New NIH Bioscience "Stimulus" Grants Deadline April 27
Bioscience researchers throughout North Carolina have until April 27 to submit proposals to the National Institutes of Health for grants worth up to $500,000 a year each -- $1 million over the two-year project period -- coming from the federal economic stimulus package.
NIH has kicked off its stimulus package spending with the new Challenge Grants program, containing at least $200 million for distribution in fiscal years 2009 and 2010. It's expected to fund 200 or more grants from applicants who get their proposals in before the end of April 2009.
The challenge grants will have special application and review processes aimed at creating a fast track for getting the labs going, outfitted, and staffed. Targeted areas of research include genomics, biomarker studies, translational science, comparative effectiveness research, and bioethics studies of problems facing contemporary medical research and practices.
The program will support research on topic areas that address specific scientific and health research challenges in biomedical and behavioral research that would benefit from significant two-year jumpstart funds, according to the National Human Genome Research Institute.

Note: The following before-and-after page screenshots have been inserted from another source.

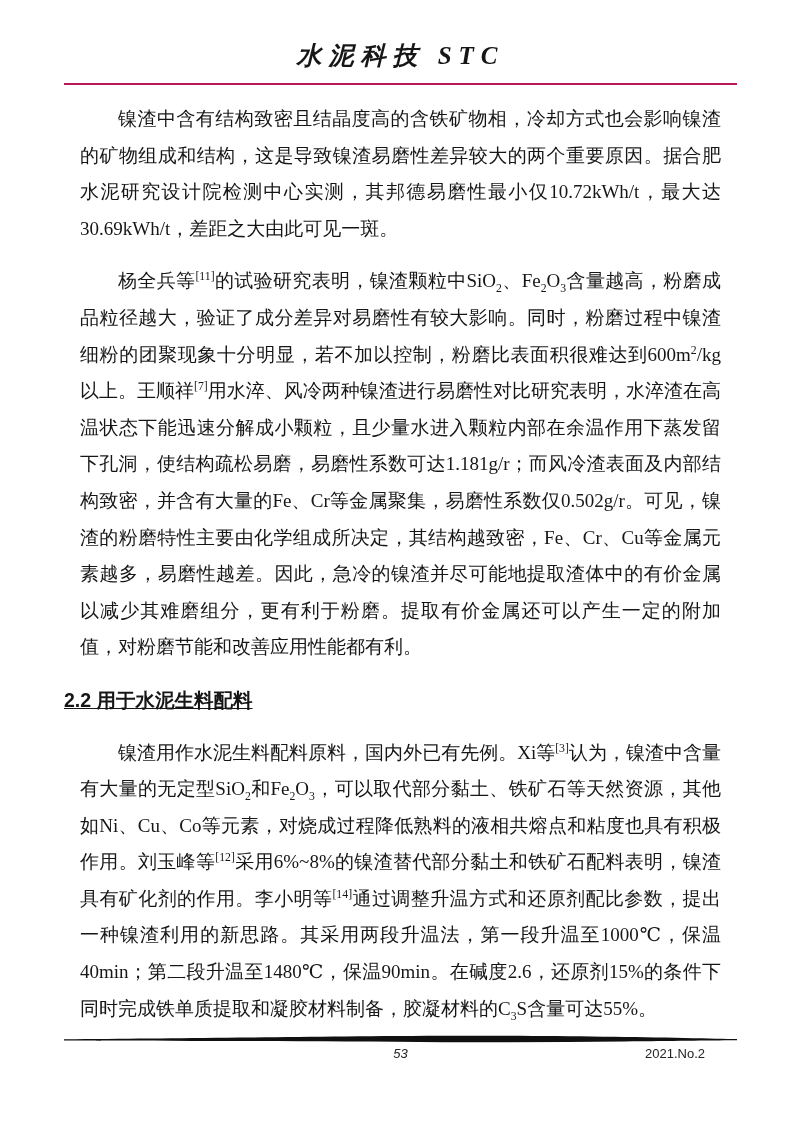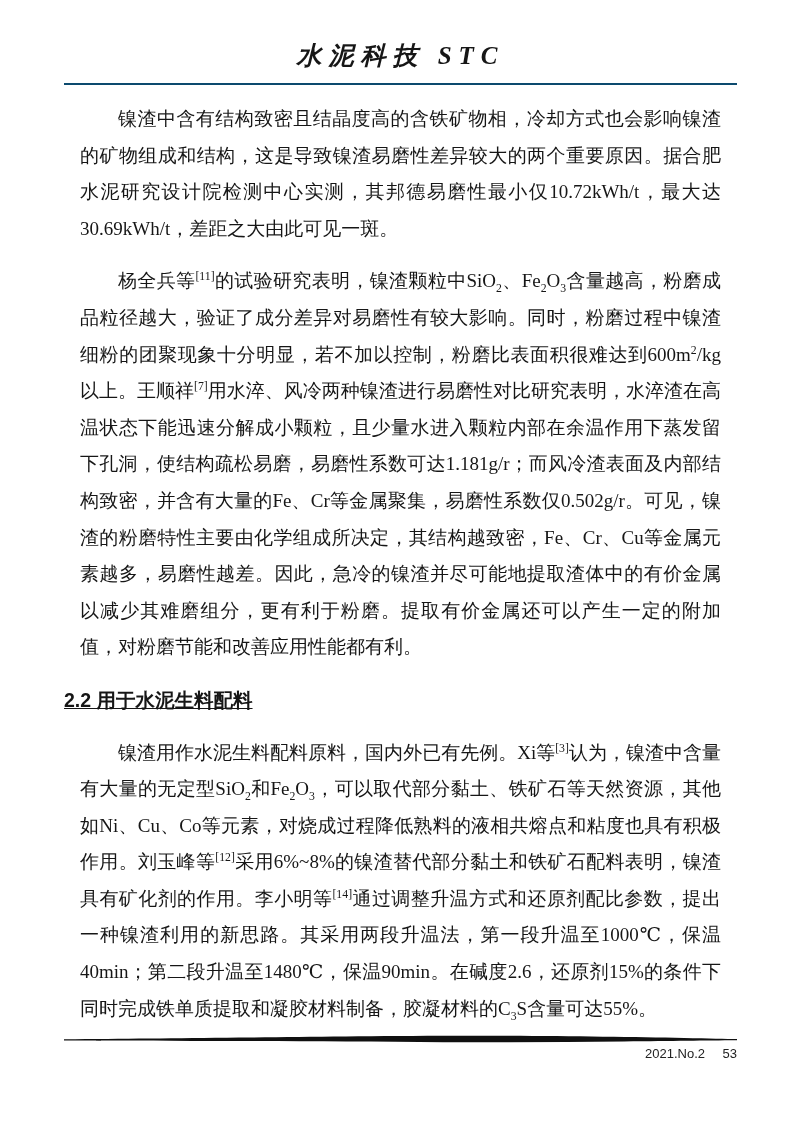--- a/index.html
+++ b/index.html
@@ -16,7 +16,7 @@
   .header {
     margin: 0 56px 0 64px;
     padding-top: 40px;
-    border-bottom: 2px solid #0c4a6e;
+    border-bottom: 2px solid #be185d;
   }
   .journal-title {
     text-align: center;

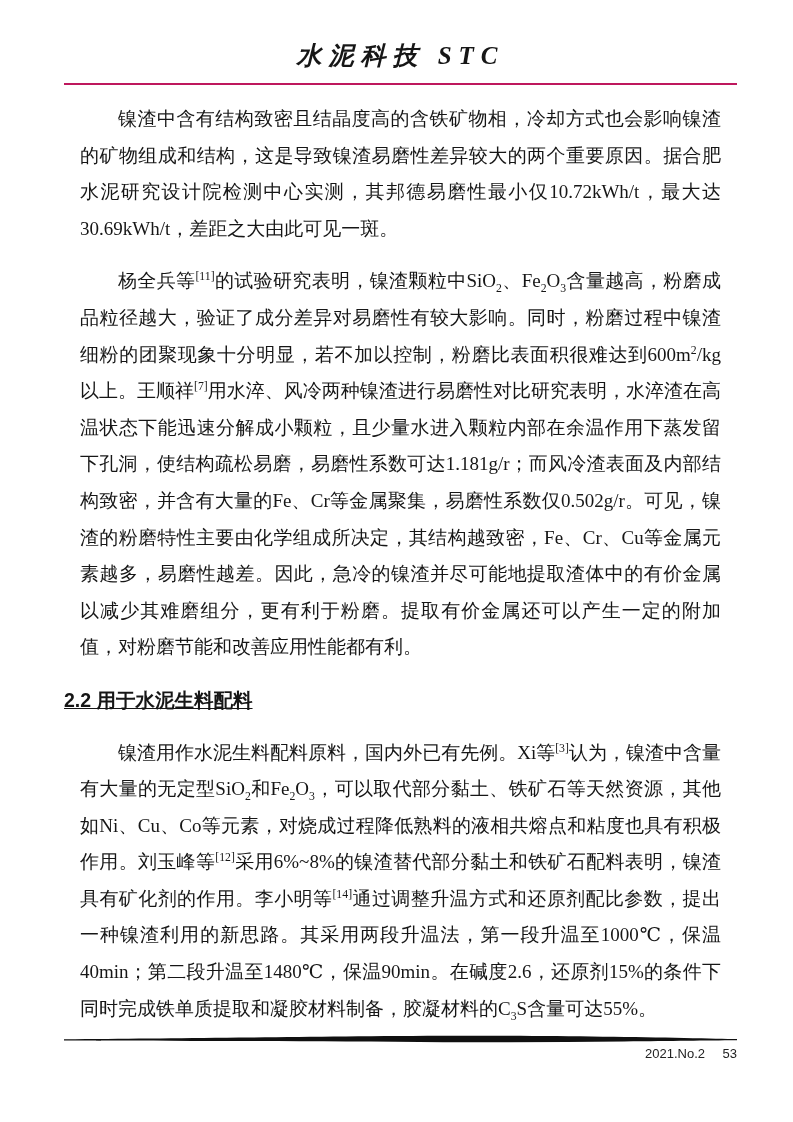--- a/index.html
+++ b/index.html
@@ -66,7 +66,7 @@
     line-height: 16px;
     color: #222;
   }
-  .page-number { display: block; text-align: right; }
+  .page-number { display: block; text-align: center; font-style: italic; }
   .issue-number { position: absolute; right: 32px; top: 0; text-align: center; }
 </style>
 </head>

The Challenge Grants program will fund a wide array of genomics and genetics-related research. They will be used to augment genome-wide association studies; to discover genetic factors affecting disease risk with age; to plan genome-wide studies of oral, cranio-facial, and joint disorders; to study the genomics of complex eye disorders; to develop high-throughput technologies; to identify genetic variants linked to heart, lung, and blood diseases using DNA capture and massively parallel sequencing and selective genotyping; and to pursue other genomics and disease research.

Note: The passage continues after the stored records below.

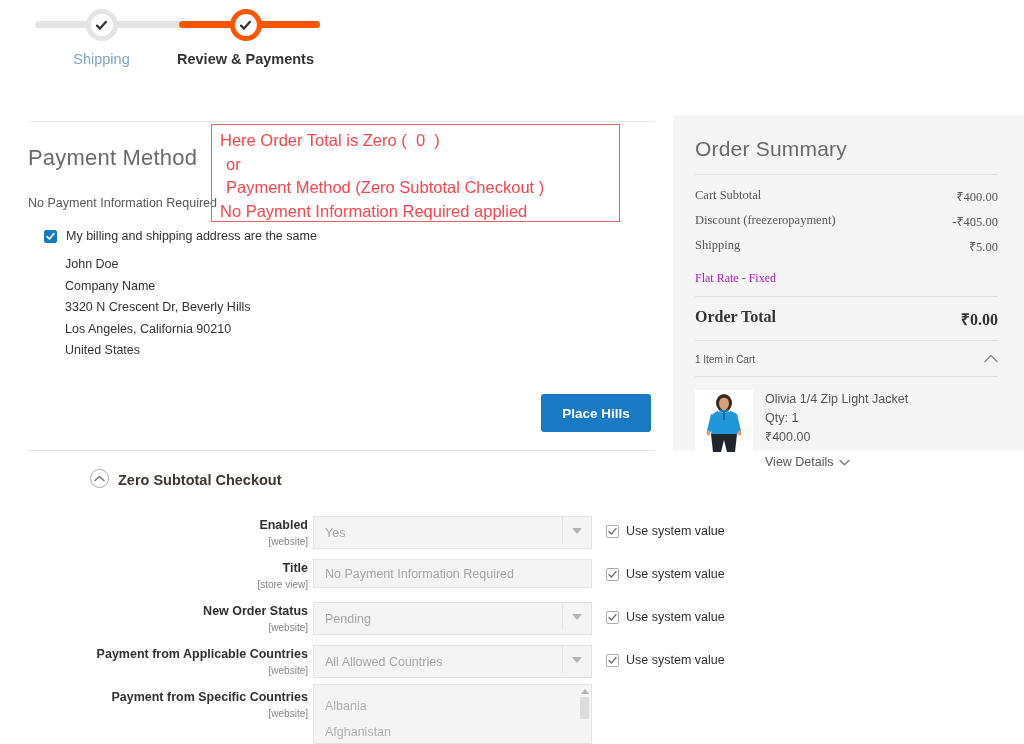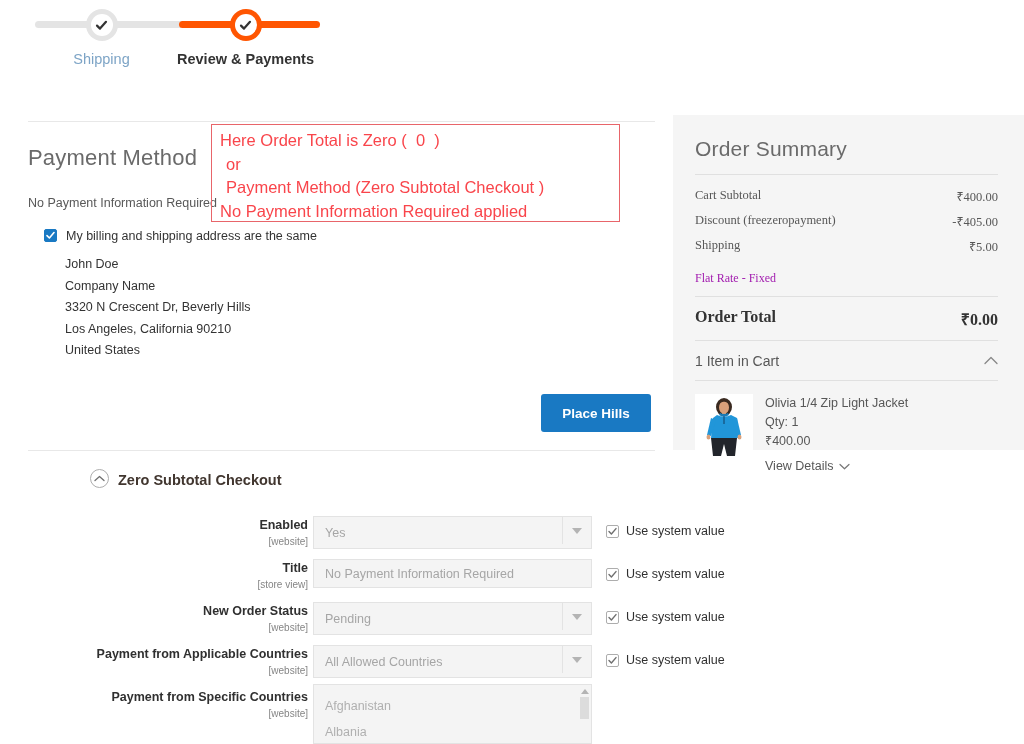--- a/index.html
+++ b/index.html
@@ -147,7 +147,7 @@
     left: 44px;
     top: 229px;
     display: flex;
-    align-items: flex-start;
+    align-items: flex-end;
   }
   .cb-blue {
     width: 13px;

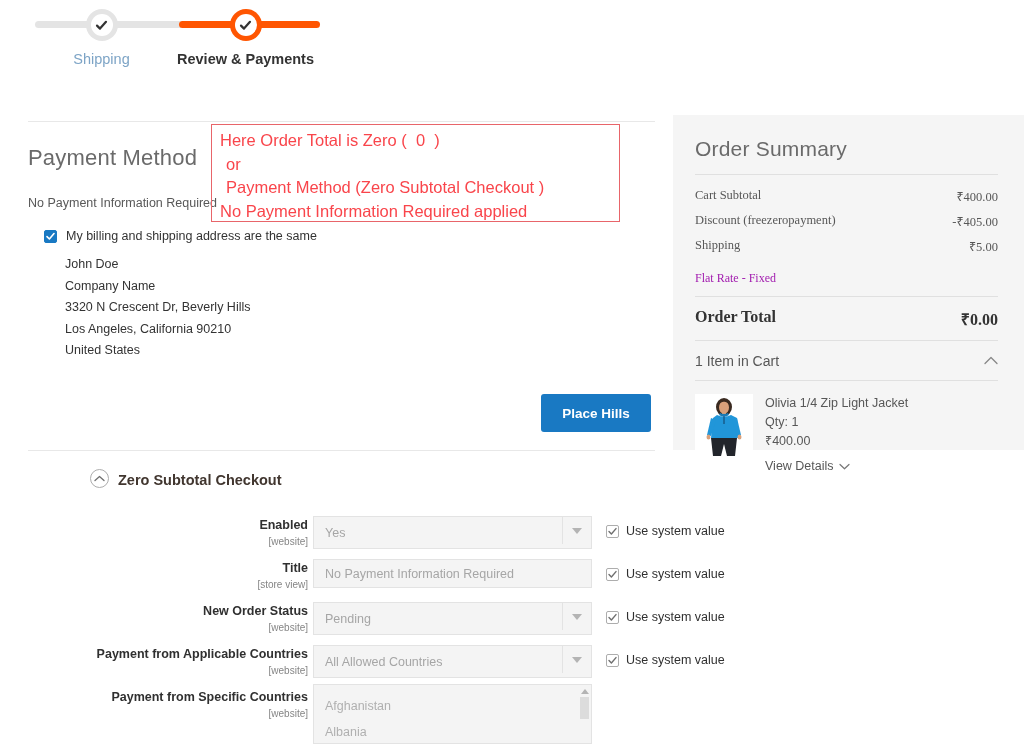--- a/index.html
+++ b/index.html
@@ -243,7 +243,7 @@
     display: flex;
     justify-content: space-between;
     align-items: center;
-    font-size: 14px;
+    font-size: 10px;
     color: #575757;
     padding: 12px 0 11px;
     gap: 40px;

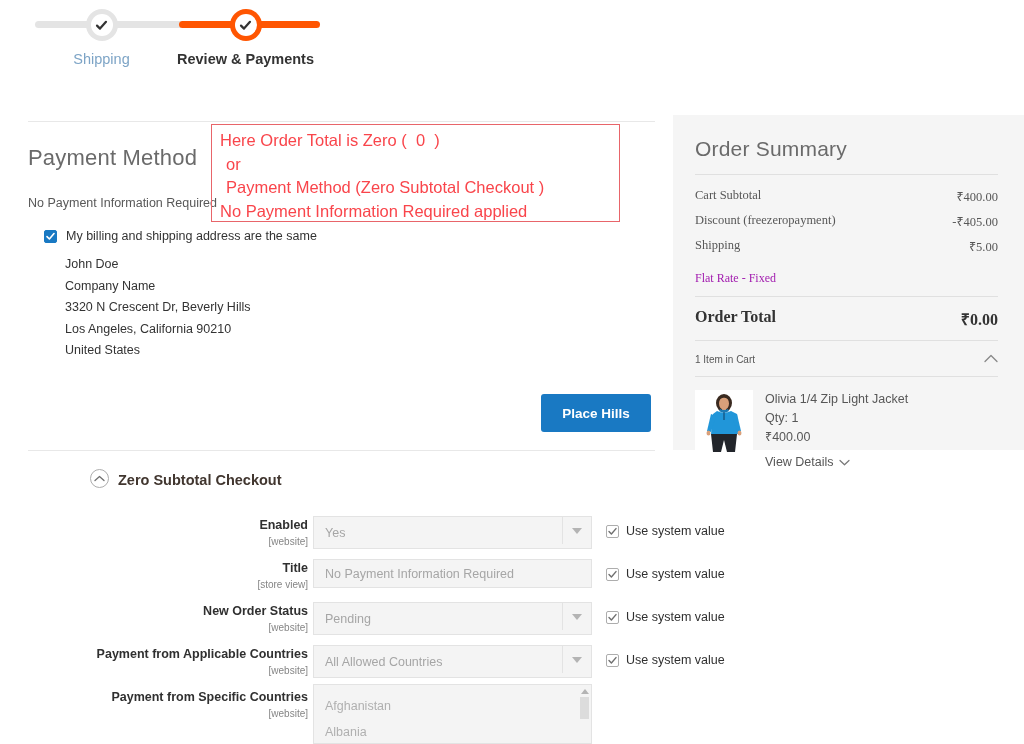--- a/index.html
+++ b/index.html
@@ -716,8 +716,8 @@
       <span class="field-scope">[website]</span>
     </div>
     <div class="multiselect">
+      <div class="opt">Albania</div>
       <div class="opt">Afghanistan</div>
-      <div class="opt">Albania</div>
       <div class="ms-scroll">
         <span class="up"></span>
         <span class="thumbbar"></span>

Researchers involved in biomarker-related research may apply for funds in a number of areas including biomarkers related to damage after acute joint injury; identifying biomarkers to assess the impact of stress, social, biological, and immune functions; developmental studies of biomarkers for oxidative stress in order to assess the antioxidant effects of dietary supplements; the establishment of pain biomarkers and measurements to advance our understanding of pain mechanisms; to develop novel molecular targets from unsuccessful medication trials; developing biosignatures for drug exposure; developing new mass spectrometry technologies; and other research areas.